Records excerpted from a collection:
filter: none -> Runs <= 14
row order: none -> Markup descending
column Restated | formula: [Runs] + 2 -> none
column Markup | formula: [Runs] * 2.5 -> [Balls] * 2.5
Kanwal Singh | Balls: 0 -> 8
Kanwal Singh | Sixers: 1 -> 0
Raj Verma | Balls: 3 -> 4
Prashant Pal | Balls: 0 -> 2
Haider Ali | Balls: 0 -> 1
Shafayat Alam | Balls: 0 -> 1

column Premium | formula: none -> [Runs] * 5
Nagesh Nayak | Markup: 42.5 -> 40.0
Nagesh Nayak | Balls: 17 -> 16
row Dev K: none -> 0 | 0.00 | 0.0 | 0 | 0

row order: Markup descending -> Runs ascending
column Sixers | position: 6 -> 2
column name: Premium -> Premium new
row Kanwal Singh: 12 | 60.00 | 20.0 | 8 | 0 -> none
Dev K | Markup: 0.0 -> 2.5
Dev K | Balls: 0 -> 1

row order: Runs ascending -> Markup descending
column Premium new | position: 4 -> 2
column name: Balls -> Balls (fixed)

▶ **PROBLEM TO SOLVE**
Would you reproduce all the entries exactly?

▶ **COMPLETED EXERCISE**
filter: none -> Runs <= 14
row order: none -> Markup descending
column Restated | formula: [Runs] + 2 -> none
column Markup | formula: [Runs] * 2.5 -> [Balls] * 2.5
Kanwal Singh | Balls: 0 -> 8
Kanwal Singh | Sixers: 1 -> 0
Raj Verma | Balls: 3 -> 4
Prashant Pal | Balls: 0 -> 2
Haider Ali | Balls: 0 -> 1
Shafayat Alam | Balls: 0 -> 1

column Premium | formula: none -> [Runs] * 5
Nagesh Nayak | Markup: 42.5 -> 40.0
Nagesh Nayak | Balls: 17 -> 16
row Dev K: none -> 0 | 0.00 | 0.0 | 0 | 0

row order: Markup descending -> Runs ascending
column Sixers | position: 6 -> 2
column name: Premium -> Premium new
row Kanwal Singh: 12 | 60.00 | 20.0 | 8 | 0 -> none
Dev K | Markup: 0.0 -> 2.5
Dev K | Balls: 0 -> 1

row order: Runs ascending -> Markup descending
column Premium new | position: 4 -> 2
column name: Balls -> Balls (fixed)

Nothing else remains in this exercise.